Buying Multi-Unit Properties
So suppose then that you decide to buy a property with four units. You will live in one of them and rent the others out. Say each of the three units available for rent has a fair market rental value of $1,000 per unit.
If you take advantage of this, it will give you two benefits. First, the mortgage lender will take into account a portion of the rent, in this case, three-quarters of the building as income, when determining your loan qualification amount. For this example, $2,250 a month will be included to your income. ($1,000 x 3 units = $3,000. $3,000 x 75% = $2,250)

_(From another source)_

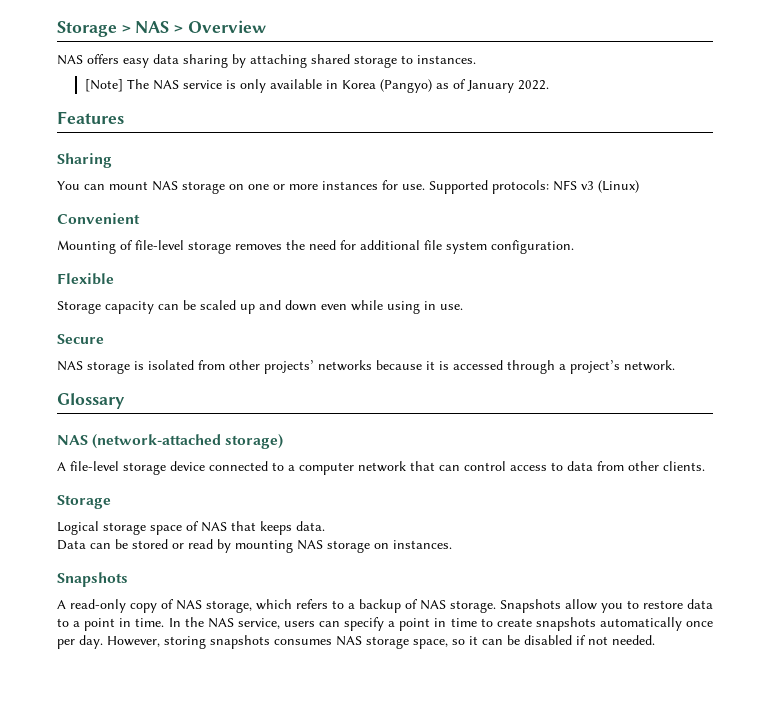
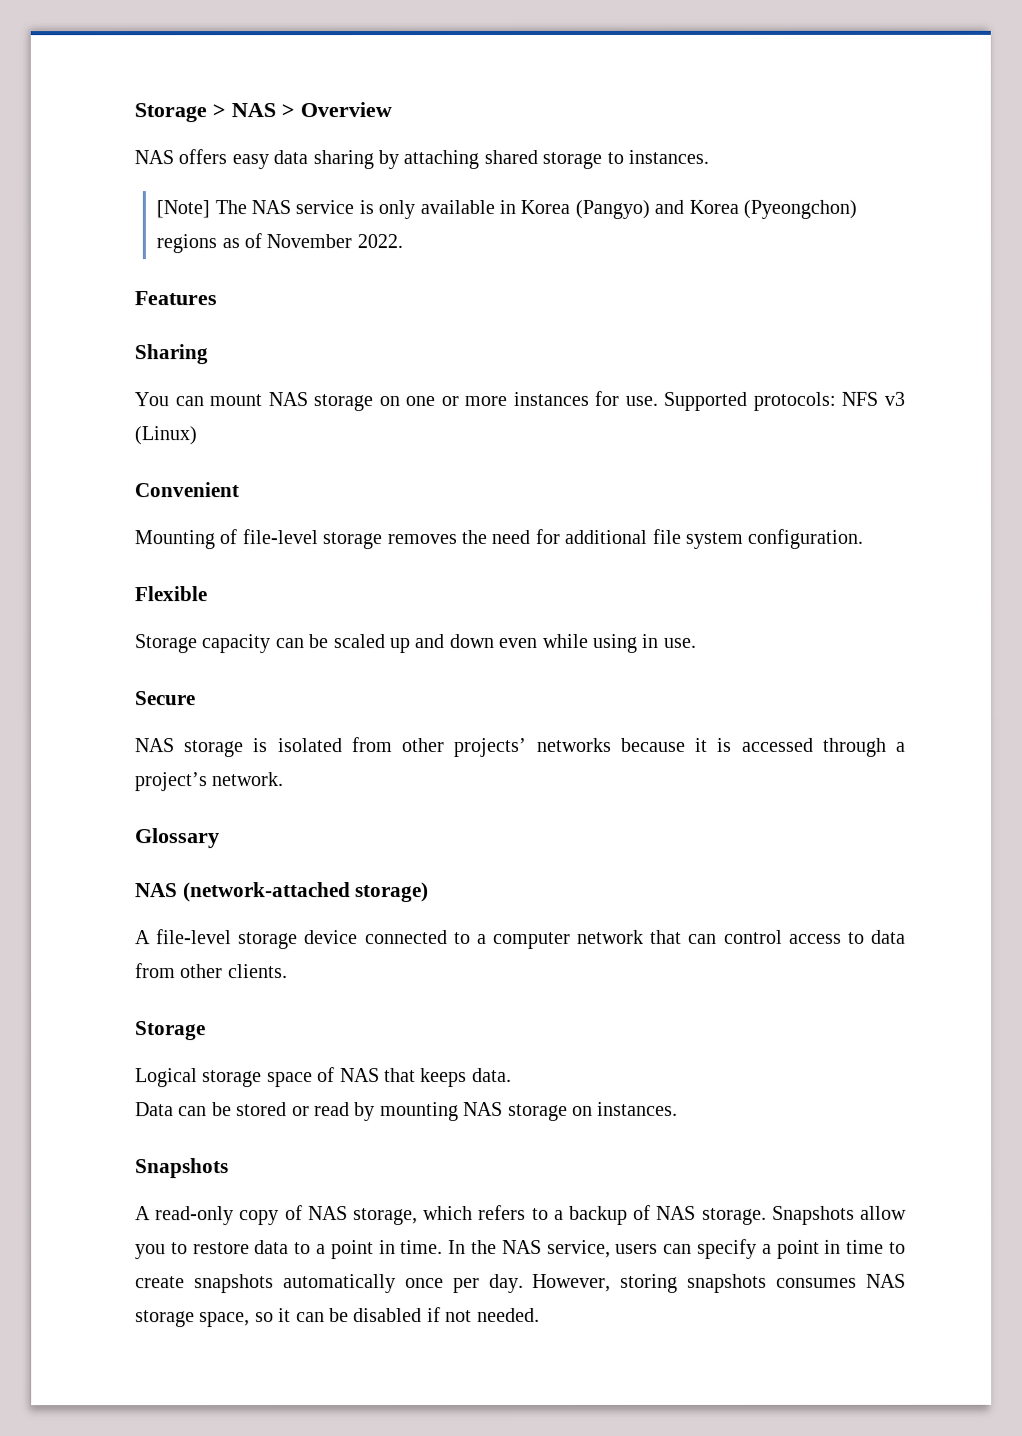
(432, 86) none -> [654,199,858,219] [156,234,218,254] and Korea (Pyeongchon) regions
[466,80,514,93] January -> [266,234,353,249] November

Why just $2,250 and not the entire $3,000? That’s because the mortgage lender assumes that you will have vacancies, insurance, repairs, taxes and other miscellaneous costs for the rental units.
The mortgage lender will also assume that: For income tax purposes, 3/4 of the property will be classified as real estate “investment income”. On your income tax, you will include the rental income as well as the associated costs for these units as income. One of these “associated costs” will be depreciation, which will actually lower your taxes, but will not take actual cash out of your pocket.
What the mortgage lenders do with depreciation is, they will “add back” that cost in the calculation when looking at your monthly income. The end result is your monthly income for loan qualification purposes will actually increase even more than $2,250 in this example.
The Advantages Of Owner Occupant Properties
There are obvious advantages in buying 2, 3 or 4 unit properties, especially if you are a first-time buyer. First of all, you will have “help” in meeting your monthly mortgage obligations, especially in the first couple of years of ownership, when things are usually the most difficult. You may eventually decide to move on and thus sell the property, or you can just hang on to the proper for rental income, thus becoming an investor.
Keep in mind that with all investments, there are risks associated with them, such as the rental income being too low, property taxes incresing, property values not increasing enough or even decreasing. There are also concerns of the tenants having insufficient funds, frequent vacancies or big repair bills.
Also, make sure you don’t go too big. While up to 4 units is okay, five or more units automatically classifies you and the property as an “investor”, under most mortgage loan programs. This ‘investment’ title means you can no longer use owner-occupant financing, even if you live in the property.
The good news however, is that you as an owner/occupant and as a landlord, you will learn a lot about the nuances and practicalities of real estate investing, if you ever plan to venture that way.
Real estate ownership and investing requires ongoing maintenance and constant oversight. You as an ‘owner-occupant’ owning a few units, will gain invaluable experience by learning “on the job”. Things like repairs, dealing with the tenants, hiring contractors and general maintenance of the property. It’s pretty obvious that a lot of people who have become successful real estate investors, often started with just one small rental property, using owner-occupant financing with very little down and two to four units.
If you need further details, speak with your mortgage lending professionals. These lenders will be more than eager to tell you about the available financing available to you. Real estate brokers can provide valuable information regarding neighborhood rental conditions and patterns, as well as other benefits such as tax saving when owning a multi-unit housing complex.